To properly factor 𝑎 to the power
of seven from each term in the numerator, we will use the quotient rule for
exponents, which states that 𝑎 to the power of 𝑚 over 𝑎 to the power of 𝑛 is
equal to 𝑎 to the power of 𝑚 minus 𝑛, for any nonzero real number 𝑎 and integers
𝑚 and 𝑛. To factor out 𝑎 to the power of
seven from 𝑎 to the power of nine, we are essentially dividing 𝑎 to the power of
nine by 𝑎 to the power of seven. According to the quotient rule,
this simplifies to 𝑎 squared.
Next, we’ll need to find the
quotient of 𝑎 to the power of eight and 𝑎 to the power of seven, which simplifies
to 𝑎 to the power of one, or just 𝑎. Then, we need to find the quotient
of 𝑎 to the power of seven and 𝑎 to the power of seven, which simplifies to one,
since the numerator and denominator are the same.
Now we will move on to the
denominator, dividing each term by 𝑎 to the power of negative four. First, we take 𝑎 to the power of
negative two divided by 𝑎 to the power of negative four. Using the quotient property, we can
write this expression as 𝑎 to the power of negative two minus negative four, which
simplifies to 𝑎 squared. Then, we take 𝑎 to the power of
negative three divided by 𝑎 to the power of negative four, which simplifies to
𝑎. And finally, we take the quotient
of 𝑎 to the power of negative four divided by 𝑎 to the power of negative four,
which simplifies to one.
As we now see, the numerator and
denominator share a common trinomial factor of 𝑎 squared plus 𝑎 plus one. After canceling this common factor,
we are left with 𝑎 to the power of seven over 𝑎 to the power of negative four.

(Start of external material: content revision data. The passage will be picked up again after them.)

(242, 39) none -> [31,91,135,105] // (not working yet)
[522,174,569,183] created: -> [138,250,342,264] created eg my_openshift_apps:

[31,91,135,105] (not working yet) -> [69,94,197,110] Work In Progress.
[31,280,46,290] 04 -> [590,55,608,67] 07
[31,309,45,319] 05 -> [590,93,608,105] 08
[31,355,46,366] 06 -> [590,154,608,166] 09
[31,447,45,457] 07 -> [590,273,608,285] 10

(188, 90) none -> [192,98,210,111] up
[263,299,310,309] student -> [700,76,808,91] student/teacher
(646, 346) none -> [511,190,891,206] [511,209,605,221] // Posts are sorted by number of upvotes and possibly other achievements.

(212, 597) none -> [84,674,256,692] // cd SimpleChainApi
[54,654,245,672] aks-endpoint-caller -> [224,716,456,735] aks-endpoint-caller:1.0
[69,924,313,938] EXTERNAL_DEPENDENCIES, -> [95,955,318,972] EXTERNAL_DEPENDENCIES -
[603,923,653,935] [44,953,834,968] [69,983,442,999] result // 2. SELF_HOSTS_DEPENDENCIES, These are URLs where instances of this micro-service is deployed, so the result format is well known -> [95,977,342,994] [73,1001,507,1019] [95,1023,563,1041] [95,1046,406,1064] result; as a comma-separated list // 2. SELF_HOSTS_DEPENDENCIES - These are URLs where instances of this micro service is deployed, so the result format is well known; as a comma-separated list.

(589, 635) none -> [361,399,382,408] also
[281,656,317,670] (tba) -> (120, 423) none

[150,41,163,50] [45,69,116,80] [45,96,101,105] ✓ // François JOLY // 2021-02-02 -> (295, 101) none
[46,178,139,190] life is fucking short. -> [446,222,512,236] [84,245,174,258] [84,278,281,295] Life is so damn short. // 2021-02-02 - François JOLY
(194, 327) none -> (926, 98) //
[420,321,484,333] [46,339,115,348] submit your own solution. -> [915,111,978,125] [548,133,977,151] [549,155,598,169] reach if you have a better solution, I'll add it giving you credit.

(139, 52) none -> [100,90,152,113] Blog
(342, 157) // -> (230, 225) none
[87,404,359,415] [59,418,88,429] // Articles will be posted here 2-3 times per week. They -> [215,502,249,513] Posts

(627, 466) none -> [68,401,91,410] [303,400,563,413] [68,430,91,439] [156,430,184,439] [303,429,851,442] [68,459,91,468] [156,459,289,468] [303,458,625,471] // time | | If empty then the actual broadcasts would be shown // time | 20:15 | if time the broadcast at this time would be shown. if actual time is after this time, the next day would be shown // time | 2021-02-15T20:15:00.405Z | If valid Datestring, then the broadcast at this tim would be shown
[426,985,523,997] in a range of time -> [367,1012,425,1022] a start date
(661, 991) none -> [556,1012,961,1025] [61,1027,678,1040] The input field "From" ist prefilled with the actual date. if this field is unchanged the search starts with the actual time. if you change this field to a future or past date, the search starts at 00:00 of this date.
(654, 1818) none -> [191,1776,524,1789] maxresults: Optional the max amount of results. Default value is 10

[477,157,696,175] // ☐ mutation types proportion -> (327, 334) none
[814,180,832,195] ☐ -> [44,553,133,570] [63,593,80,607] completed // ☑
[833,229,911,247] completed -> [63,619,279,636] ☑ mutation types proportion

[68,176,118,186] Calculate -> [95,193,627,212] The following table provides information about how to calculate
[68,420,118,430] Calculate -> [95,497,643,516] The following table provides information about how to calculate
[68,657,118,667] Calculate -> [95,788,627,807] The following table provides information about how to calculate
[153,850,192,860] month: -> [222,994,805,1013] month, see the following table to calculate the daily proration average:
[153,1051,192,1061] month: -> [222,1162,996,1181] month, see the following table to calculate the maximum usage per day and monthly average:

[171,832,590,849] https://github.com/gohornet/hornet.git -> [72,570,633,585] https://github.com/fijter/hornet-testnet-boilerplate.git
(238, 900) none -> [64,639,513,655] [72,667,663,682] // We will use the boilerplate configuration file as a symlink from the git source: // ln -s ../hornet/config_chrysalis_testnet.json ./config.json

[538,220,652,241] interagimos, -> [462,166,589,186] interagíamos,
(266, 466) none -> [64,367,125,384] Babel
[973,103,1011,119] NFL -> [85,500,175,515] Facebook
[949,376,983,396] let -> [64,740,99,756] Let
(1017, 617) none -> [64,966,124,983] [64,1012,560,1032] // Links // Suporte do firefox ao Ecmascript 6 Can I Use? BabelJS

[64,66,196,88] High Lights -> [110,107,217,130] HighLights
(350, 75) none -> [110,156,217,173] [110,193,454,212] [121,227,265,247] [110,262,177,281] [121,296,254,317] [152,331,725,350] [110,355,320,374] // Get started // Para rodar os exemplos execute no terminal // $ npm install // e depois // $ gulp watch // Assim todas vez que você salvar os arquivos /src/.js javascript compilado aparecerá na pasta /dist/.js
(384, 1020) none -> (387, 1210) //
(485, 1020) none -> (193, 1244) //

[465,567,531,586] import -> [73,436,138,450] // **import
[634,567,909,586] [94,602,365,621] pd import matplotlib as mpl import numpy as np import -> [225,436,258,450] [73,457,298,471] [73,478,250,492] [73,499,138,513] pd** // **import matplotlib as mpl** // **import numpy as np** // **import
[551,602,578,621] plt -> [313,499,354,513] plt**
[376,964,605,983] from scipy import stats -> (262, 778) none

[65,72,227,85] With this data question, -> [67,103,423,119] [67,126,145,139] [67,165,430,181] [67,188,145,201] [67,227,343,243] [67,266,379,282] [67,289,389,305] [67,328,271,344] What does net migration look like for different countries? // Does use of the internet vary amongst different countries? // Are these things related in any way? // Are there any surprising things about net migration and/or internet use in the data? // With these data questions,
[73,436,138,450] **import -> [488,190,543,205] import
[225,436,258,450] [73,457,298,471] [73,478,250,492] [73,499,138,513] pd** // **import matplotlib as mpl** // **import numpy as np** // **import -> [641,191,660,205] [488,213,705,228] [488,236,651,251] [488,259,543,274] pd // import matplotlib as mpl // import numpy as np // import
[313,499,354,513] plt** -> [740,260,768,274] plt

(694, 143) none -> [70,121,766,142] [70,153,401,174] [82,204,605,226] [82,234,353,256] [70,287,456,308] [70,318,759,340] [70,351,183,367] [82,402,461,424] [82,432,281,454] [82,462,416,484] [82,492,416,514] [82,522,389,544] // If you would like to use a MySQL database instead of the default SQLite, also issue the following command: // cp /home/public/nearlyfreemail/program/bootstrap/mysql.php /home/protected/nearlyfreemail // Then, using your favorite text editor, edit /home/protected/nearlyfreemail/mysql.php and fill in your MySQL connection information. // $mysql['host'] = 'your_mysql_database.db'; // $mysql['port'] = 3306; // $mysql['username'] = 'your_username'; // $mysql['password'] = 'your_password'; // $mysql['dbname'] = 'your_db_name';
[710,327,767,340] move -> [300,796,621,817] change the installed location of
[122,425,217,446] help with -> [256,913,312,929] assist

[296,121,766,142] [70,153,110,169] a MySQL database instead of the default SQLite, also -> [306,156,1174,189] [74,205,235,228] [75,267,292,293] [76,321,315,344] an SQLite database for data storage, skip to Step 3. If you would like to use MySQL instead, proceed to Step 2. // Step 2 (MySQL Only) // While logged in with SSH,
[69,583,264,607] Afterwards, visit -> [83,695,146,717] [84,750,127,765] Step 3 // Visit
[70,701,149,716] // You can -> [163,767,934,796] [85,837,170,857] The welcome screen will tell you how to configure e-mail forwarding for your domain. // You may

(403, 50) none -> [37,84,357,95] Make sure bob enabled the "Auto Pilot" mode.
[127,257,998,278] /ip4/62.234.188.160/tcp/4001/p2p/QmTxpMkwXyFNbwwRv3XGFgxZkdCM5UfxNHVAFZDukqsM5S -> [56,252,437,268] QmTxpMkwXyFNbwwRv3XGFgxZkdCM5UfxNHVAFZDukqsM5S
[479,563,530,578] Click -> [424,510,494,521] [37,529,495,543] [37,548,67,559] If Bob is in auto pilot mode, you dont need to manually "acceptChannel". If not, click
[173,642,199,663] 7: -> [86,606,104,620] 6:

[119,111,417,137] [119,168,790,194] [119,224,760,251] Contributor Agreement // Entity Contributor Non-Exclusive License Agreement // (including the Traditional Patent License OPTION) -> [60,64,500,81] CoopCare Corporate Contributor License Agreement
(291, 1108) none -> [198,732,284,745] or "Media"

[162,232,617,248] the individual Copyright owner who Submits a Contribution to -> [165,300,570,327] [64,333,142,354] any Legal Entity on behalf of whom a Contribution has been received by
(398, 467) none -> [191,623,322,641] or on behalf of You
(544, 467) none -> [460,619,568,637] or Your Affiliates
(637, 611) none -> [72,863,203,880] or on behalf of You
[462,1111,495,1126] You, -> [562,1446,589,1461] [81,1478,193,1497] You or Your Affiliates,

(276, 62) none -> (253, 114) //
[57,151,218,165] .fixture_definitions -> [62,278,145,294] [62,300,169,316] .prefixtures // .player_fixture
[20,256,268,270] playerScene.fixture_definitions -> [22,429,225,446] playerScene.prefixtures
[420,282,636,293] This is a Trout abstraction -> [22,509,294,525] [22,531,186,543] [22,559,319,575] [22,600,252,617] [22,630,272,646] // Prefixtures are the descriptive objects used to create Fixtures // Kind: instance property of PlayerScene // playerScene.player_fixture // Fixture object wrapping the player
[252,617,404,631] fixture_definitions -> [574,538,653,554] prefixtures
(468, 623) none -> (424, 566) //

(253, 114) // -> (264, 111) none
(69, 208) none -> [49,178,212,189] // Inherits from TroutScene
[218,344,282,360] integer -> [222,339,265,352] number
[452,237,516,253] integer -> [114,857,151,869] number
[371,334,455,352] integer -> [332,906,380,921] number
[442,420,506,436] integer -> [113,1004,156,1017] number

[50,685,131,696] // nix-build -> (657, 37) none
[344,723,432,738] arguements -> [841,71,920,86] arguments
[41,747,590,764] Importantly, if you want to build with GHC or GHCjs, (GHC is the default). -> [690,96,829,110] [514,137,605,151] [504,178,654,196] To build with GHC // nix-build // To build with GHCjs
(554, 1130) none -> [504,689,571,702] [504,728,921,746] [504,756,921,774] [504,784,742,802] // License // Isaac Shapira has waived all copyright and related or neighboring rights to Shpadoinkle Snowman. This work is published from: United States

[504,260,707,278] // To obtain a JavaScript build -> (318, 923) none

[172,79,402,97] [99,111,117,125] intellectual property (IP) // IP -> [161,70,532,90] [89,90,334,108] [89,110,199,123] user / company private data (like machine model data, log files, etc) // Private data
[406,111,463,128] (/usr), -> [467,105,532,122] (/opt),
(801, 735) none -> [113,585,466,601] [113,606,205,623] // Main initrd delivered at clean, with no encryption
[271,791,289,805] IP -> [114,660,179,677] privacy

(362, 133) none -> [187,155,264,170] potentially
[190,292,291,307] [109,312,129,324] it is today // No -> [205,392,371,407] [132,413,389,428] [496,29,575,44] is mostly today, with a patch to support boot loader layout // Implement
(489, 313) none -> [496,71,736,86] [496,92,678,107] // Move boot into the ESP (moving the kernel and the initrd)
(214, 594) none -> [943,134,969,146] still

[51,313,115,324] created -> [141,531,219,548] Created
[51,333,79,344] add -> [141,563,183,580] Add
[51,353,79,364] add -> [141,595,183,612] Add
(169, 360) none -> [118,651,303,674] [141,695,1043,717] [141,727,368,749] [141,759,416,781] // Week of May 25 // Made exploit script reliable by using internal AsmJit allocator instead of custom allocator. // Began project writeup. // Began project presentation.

To finish simplifying, we once
again use the quotient rule and find the exponent of 𝑎 by taking seven minus
negative four. The result is 𝑎 to the power of
11. This is the full simplification of
𝑎 to the power of 𝑥 plus nine plus 𝑎 to the power of 𝑥 plus eight plus 𝑎 to the
power of 𝑥 plus seven over 𝑎 to the power of 𝑥 minus two plus 𝑎 to the power of
𝑥 minus three plus 𝑎 to the power of 𝑥 minus four.